You can't teach a lost dog new tricks. But it will need a bath when it gets home.

Saturday, November 26, 2011

Old is a relative term.

Brewery: North Coast Brewing Co.
Location: Fort Brag, CA
Name: Old Stock Ale (from the year of our Lord, 2011)
Style: Old Ale
ABV: 11.9%
When I uttered the phrase "30 in May," I realized that dammit...age is creeping up on me. I say creep but I know that age is like a Mack truck heading down hill with no breaks and that hill is covered in ice lined with WD-40. That being said, I decided I must seek out age and consume it. I sought to destroy it and consume its death-grip. I ended up finding this beer with the word "old" in its name and felt that it was as close as I could get. Hazy, chestnut-esque tainted with a hint of ruby colored beer stormed into my glass with much vigor and an attitude that could only be contained by a cream colored crown that spoke of boozey absolutism. The bouquet erupted with a mix of dark sour fruits and I swear a wisp of blueberry. Raisins and a caramel malt also stirs up a trace of vanilla as well. It does a very good job of disguising the fact that it is a quite potent potable. I say that because once you get past the not-so-distracting amount of carbonation and through the dense forest of taste (which includes: sweet molasses, vanilla, big malts, and a lingering post drink taste of butterscotch and dates) you get a pleasant warming sensation that reminds you this ale is not something to be taken lightly. This beer has legs! Not something you slam down and dive after another. Oh, no. This beer is to be enjoyed at a decent pace that allows every flavor to expose itself (not in a lecherous manner) to your taste buds which will ultimately make you want to take another drink. I keep coming back to the word "assertive." It's a really great beer to have when you're feeling cold or when you're feeling old. It is definitely worth seeking this beer out.

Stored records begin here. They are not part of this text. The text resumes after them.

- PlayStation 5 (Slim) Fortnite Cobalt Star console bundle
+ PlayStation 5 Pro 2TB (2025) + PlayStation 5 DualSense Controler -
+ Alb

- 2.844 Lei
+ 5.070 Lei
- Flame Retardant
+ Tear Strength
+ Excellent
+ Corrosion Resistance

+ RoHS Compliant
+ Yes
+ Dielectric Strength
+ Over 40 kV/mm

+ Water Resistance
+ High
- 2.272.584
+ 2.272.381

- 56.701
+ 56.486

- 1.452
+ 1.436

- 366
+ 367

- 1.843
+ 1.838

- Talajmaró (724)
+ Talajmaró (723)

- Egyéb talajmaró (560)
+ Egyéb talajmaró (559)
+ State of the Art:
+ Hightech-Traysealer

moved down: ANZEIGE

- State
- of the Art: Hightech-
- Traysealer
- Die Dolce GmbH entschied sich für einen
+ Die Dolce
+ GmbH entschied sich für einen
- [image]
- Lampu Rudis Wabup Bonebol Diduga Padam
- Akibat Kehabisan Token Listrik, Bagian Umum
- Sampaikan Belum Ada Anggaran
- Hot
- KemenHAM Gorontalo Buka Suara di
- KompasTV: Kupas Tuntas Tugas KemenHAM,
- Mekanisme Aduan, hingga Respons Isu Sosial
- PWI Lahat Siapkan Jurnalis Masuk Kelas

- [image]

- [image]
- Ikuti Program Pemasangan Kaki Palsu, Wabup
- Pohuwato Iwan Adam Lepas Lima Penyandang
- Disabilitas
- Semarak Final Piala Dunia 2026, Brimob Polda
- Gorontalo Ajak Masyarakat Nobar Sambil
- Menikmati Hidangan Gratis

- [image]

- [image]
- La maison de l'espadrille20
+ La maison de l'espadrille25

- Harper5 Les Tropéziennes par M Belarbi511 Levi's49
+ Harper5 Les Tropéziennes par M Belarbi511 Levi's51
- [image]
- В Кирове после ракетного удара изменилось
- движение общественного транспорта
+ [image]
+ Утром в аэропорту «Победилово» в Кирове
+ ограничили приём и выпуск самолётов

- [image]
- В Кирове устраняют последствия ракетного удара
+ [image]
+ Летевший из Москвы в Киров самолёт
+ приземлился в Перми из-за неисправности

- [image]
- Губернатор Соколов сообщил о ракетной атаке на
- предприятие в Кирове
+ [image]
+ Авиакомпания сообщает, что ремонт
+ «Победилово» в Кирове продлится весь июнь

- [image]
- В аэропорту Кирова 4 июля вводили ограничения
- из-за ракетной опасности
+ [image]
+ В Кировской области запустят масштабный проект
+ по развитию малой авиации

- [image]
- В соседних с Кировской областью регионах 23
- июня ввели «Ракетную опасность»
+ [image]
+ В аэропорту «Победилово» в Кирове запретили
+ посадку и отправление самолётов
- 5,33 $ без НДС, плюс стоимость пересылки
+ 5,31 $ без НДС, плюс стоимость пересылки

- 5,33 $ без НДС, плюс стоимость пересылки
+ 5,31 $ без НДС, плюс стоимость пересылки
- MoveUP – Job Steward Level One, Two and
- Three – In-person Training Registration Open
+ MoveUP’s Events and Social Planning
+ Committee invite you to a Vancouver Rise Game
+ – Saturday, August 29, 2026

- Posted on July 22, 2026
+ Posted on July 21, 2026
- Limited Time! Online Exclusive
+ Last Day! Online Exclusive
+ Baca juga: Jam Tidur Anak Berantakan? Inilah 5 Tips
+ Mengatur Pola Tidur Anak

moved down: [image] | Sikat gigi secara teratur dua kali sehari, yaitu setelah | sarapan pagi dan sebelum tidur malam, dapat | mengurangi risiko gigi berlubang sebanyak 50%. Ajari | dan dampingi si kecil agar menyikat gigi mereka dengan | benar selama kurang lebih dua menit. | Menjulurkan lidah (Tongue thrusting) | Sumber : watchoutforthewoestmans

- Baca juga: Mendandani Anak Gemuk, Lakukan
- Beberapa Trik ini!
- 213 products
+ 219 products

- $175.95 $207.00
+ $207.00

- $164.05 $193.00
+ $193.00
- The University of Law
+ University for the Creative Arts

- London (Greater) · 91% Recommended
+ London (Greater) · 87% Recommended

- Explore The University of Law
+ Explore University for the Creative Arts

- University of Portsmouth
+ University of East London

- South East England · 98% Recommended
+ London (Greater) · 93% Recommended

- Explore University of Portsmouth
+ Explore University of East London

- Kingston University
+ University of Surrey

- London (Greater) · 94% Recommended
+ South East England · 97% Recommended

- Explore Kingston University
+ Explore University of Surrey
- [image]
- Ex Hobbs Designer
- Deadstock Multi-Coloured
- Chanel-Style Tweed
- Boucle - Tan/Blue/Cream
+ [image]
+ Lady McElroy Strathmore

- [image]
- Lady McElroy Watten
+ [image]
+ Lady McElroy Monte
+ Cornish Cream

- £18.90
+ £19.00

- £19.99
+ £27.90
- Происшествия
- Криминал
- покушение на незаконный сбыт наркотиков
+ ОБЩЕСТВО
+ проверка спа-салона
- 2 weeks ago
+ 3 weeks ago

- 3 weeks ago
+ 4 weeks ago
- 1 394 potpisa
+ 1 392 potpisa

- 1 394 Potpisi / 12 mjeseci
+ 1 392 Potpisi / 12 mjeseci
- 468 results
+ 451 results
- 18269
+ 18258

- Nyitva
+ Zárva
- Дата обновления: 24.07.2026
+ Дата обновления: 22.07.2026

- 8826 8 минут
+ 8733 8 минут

You're only as old as you feel and I feel like a million bucks! Wait. What?

Saturday, August 13, 2011

20,000 Leagues of delicious.

Brewery: Diamond Knot Brewing Co.
Location: Mukilteo, WA
Name: Industrial India Pale Ale
Type: IPA
ABV: 7.9%
I did it again. I bought a beer based on the label. I have a thing for brass diving helmets and someday wish to own one. BioShock is one of my favorite video games of all time and this label screams Big Daddy. I could've cared less about what this beer tasted has a badass, old timey diver on it's label. Luckily, I didn't have to chug through a bomber of bad swill. This IPA represents the style nicely with a honey gold colour (seriously, I don't intentionally get English on purpose. In fact, I could just delete the 'u' but I feel these little asides make it OK) tinged with orange. A vanilla pudding-esque colored head thinly lingers. The bouquet was astounding! There was an obvious sticky smell to it. Higher alcohol, super malts, and a scent forest think with hops of all scents (but mostly pine and floral) fill my nose with a zen like calm. Yes, my nose was full of zen. The best way to describe how this IPA tasted was lush and full. I was not at all surprised to bask in the pine flavor of a hop assault. There was a hint of earthiness which added a layer of grassy flavors that complimented the malt nicely. This beer is an unapologetic, full on, IPA. Hop heads rejoice. And I still think brass diving helmets are awesome so you should definitely find this beer. The best news? There were several other types of Diamond Knot brews that I look forward to diving into. OHMYGODPUNINTENDED!

Well slap me around and call me Ahab!

Wednesday, August 10, 2011

Domo Arigato, Mr. Ro-beer-to.

Brewery: Yoho Brewing Co.
Location: Nagano, Japan
Name: Tokyo Black
Type: Porter
ABV: 5.0%

First of all, I found it a trifle unnecessary to see the crack in the sumo's bottom (on the can). With that out of the way...
Imagine the best iced coffee you’ve ever had. Now, imagine that coffee tasting a million times better. And I’m talking black coffee, not some frilly flavored coffee. Yoho Tokyo Black is hands down the best iced coffee you will ever have. Even better, it has alcohol in it! Granted it’s not a massive amount of booze but it’s a plus. I had forgotten how pure things can taste when you remove the high levels of alcohol from them. Don’t worry imperial beers, I still love you. It’s just that this can of black as tar porter is so clean and perfect that it cannot be missed. To quote Tessa: “This smells like something you would like,” she said without a hint of being condescending. The nose is more complex that I expected. There are multiple layers that include roasted malt that comes off slightly bitter and sweet. Burnt sugar notes fondly present aromas of toffee and caramel. Now most people would look at this and thing it weighs a ton. Untrue. Tokyo Black is super crisp and refreshing. The slightest bit of sweetness is quickly bullied away by roasted malt tinged bitterness. A mild tart acidity lingers like you would expect something with this level of roast would have. It's nothing like the bitterness and acidity that you get from certain IPAs...this is classic and unadulterated porter. Throw your Guinness away. Do it. I implore you to track down this black can of Japanese beer greatness.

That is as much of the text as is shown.